The Estriol Competitive ELISA quantitates estriol in serum, plasma, urine, saliva, dried fecal extracts or or cell culture medium.|Principle of the method: The Estriol Competitive ELISA research-use-only kit is designed to quantitatively measure estriol independent of species. An estriol standard is provided to generate a standard curve for the assay and all samples are read off a user-generated standard curve. Standards or diluted samples are pipetted into a clear microtiter plate coated with anti-rabbit IgG antibodies. Anti-rabbit estriol antibodies and estriol-peroxidase conjugate is added to the wells. The estriol-peroxidase conjugate and any estriol in the sample will compete to bind to the anti-rabbit estriol antibodies. After incubation, the plate is washed and substrate is added. The substrate reacts with the bound estriol-peroxidase conjugate. After a 30 min incubation, the reaction is stopped and the intensity of the generated color is detected in a microtiter plate reader at 450 nm.

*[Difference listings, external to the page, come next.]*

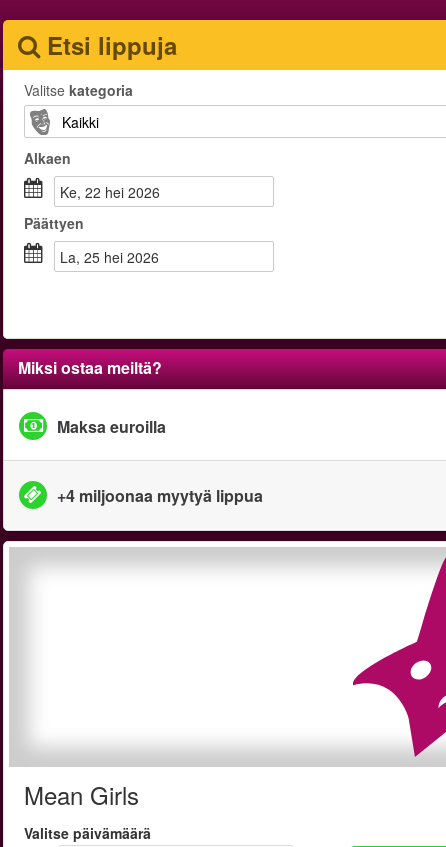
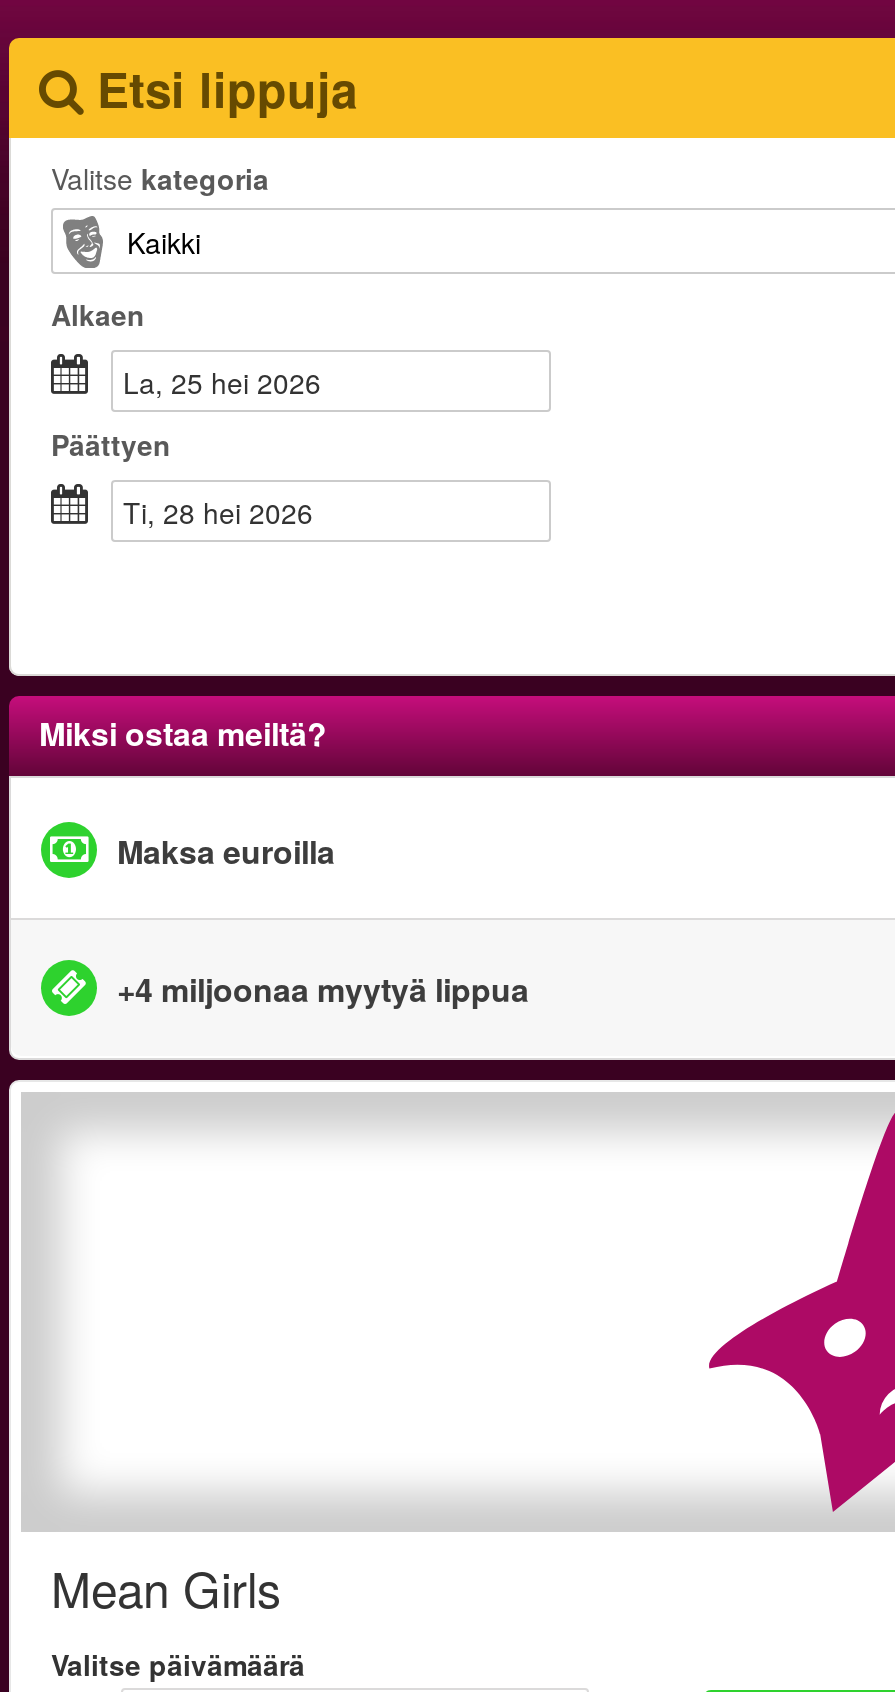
- ke, 22 hei 2026
+ la, 25 hei 2026

- la, 25 hei 2026
+ ti, 28 hei 2026
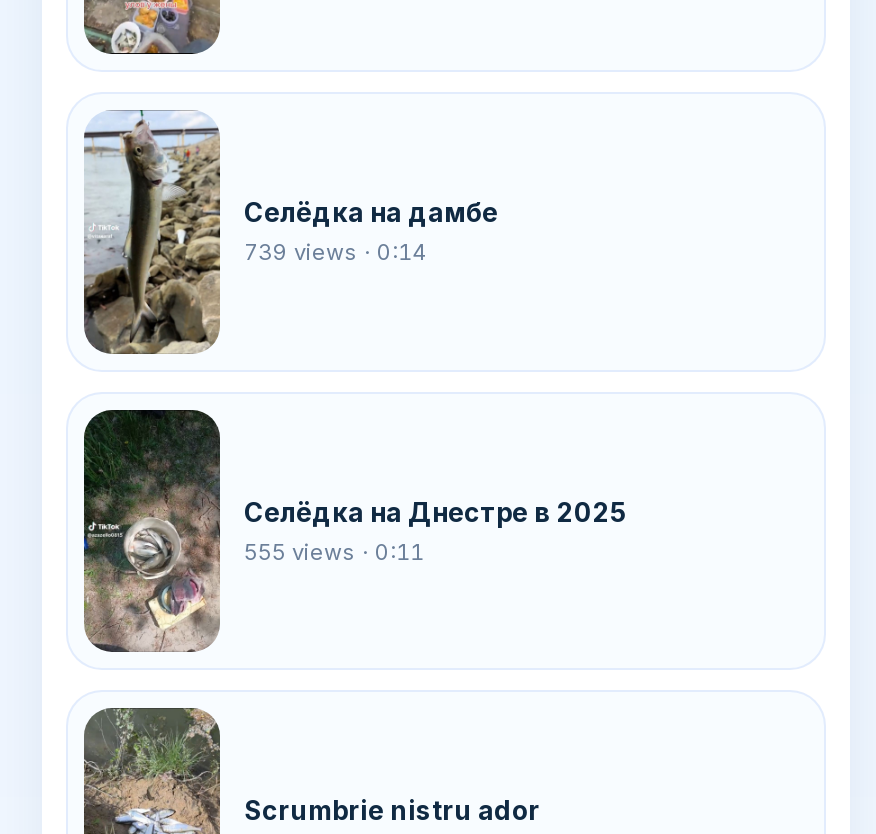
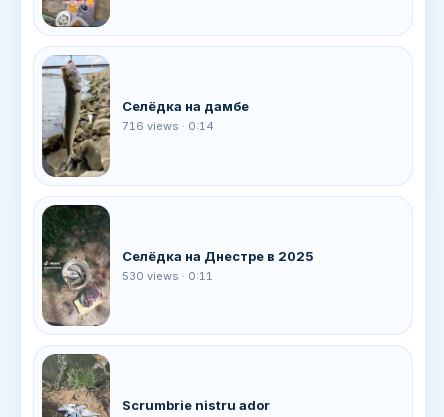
- 739 views · 0:14
+ 716 views · 0:14

- 555 views · 0:11
+ 530 views · 0:11
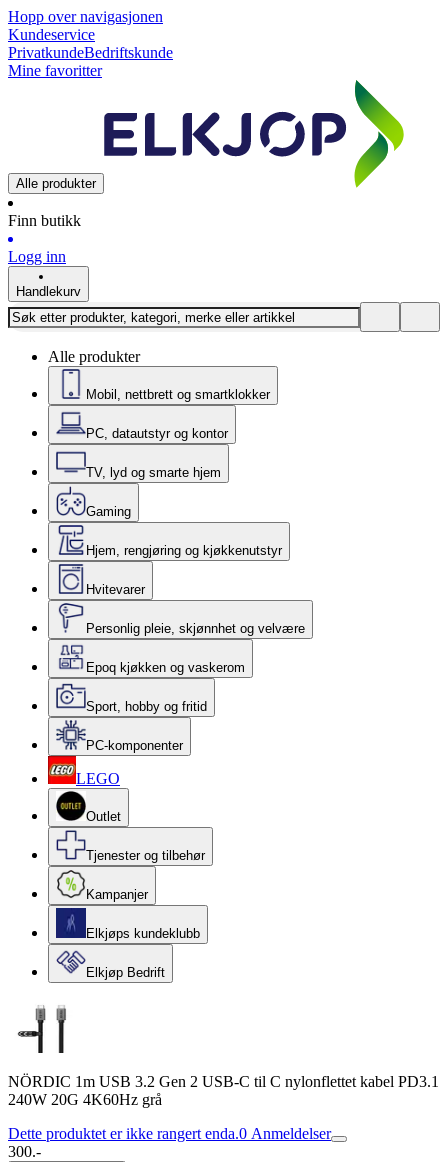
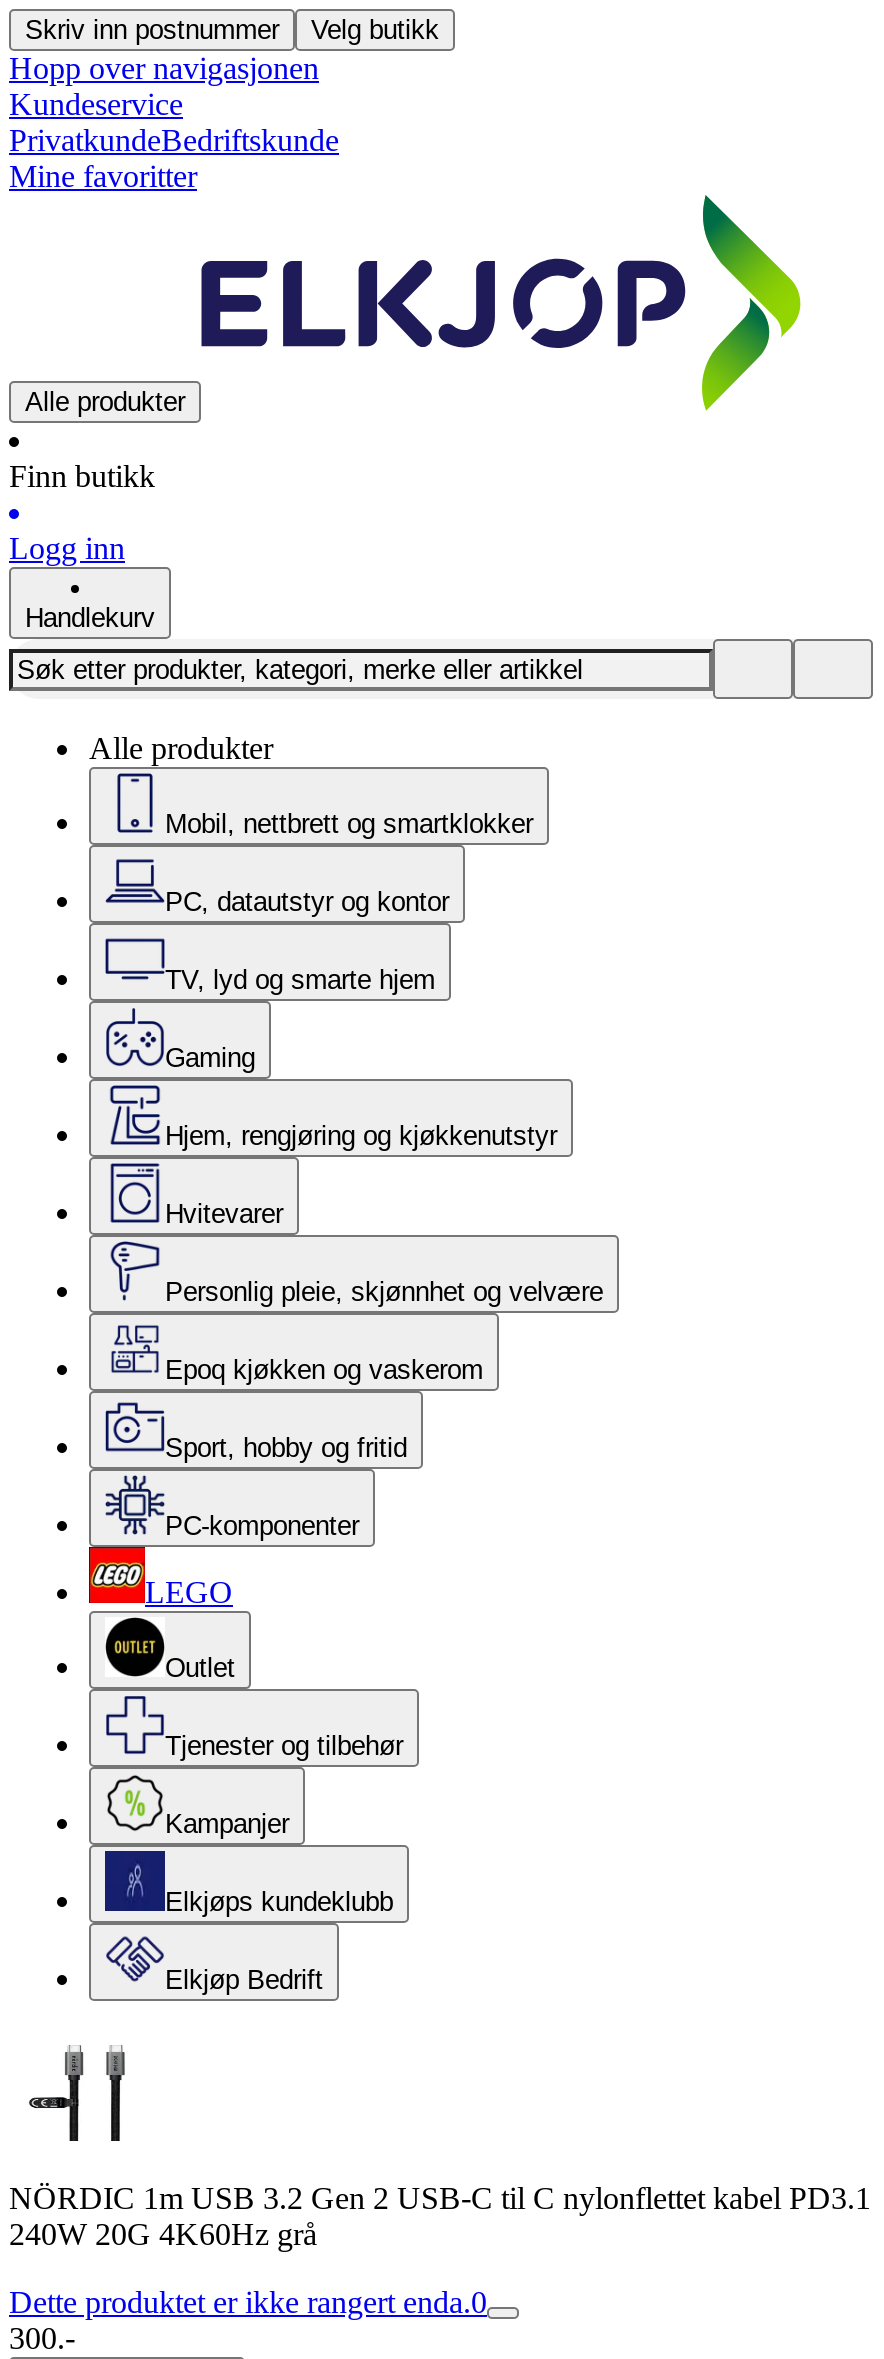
+ Skriv inn postnummer
+ Velg butikk

- Dette produktet er ikke rangert enda.0 Anmeldelser
+ Dette produktet er ikke rangert enda.0
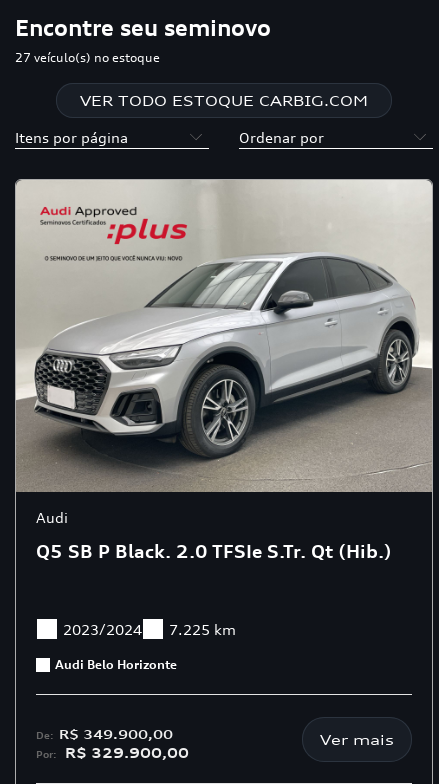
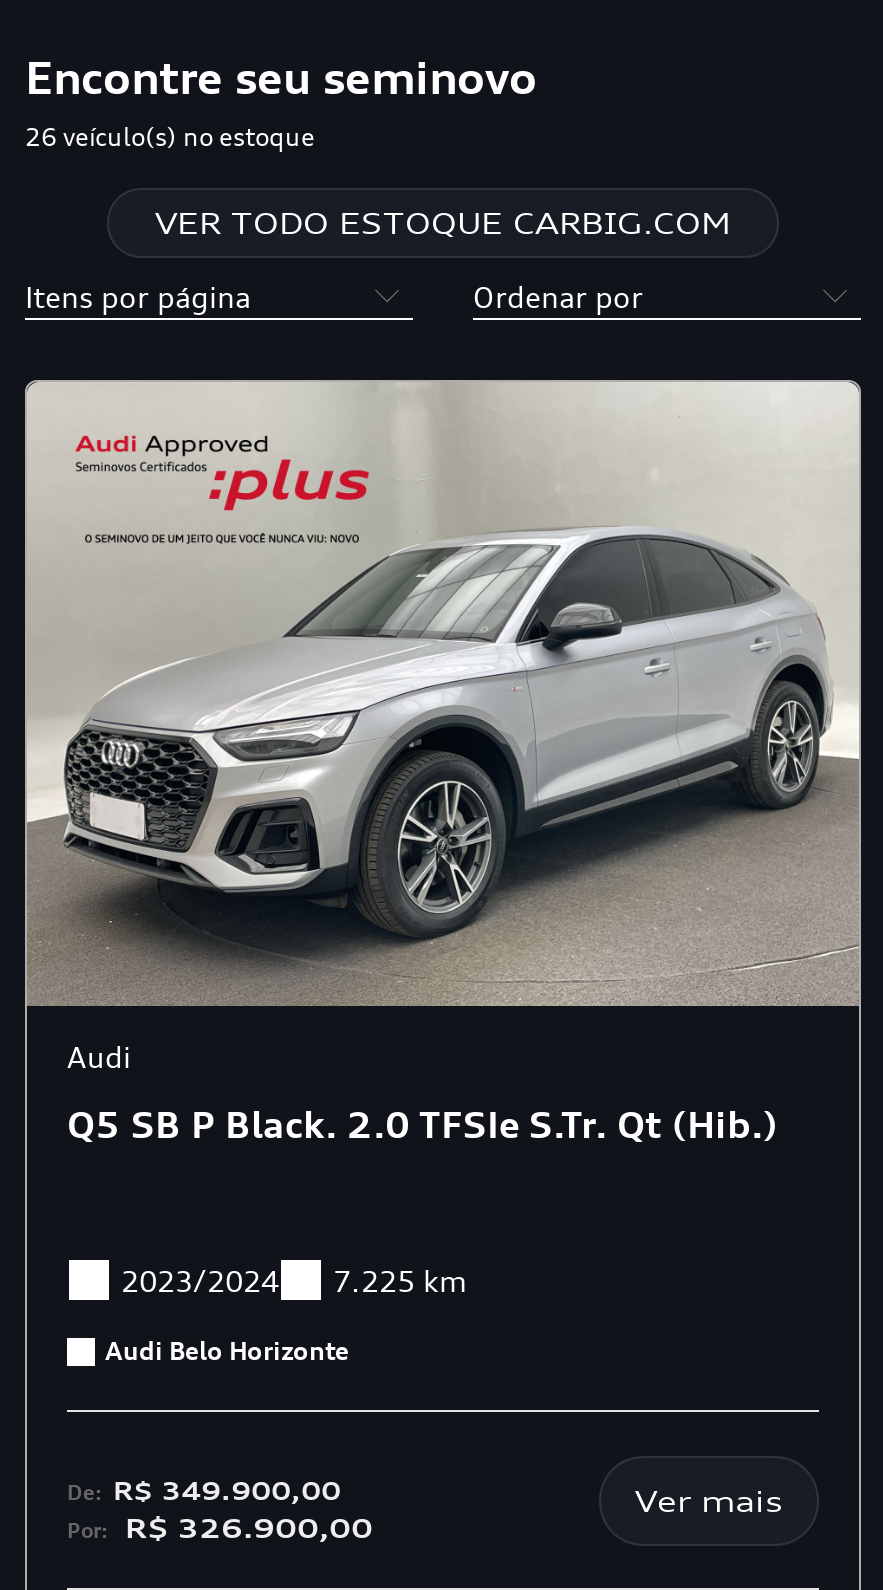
- 27 veículo(s) no estoque
+ 26 veículo(s) no estoque

- Por: R$ 329.900,00
+ Por: R$ 326.900,00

The intensity of the generated color corresponds inversely to the amount of estriol present in the sample.|Rigorous validation: Each manufactured lot of this ELISA kit is quality tested for criteria such as sensitivity, specificity, precision, and lot-to-lot consistency. See manual for more information on validation.
Estriol is the main estrogen in the blood and urine of pregnant females. Serum estriol determinations reflect the status of the fetus and are used to evaluate fetal distress and placental function.
For Research Use Only. Not for use in diagnostic procedures. Not for resale without express authorization.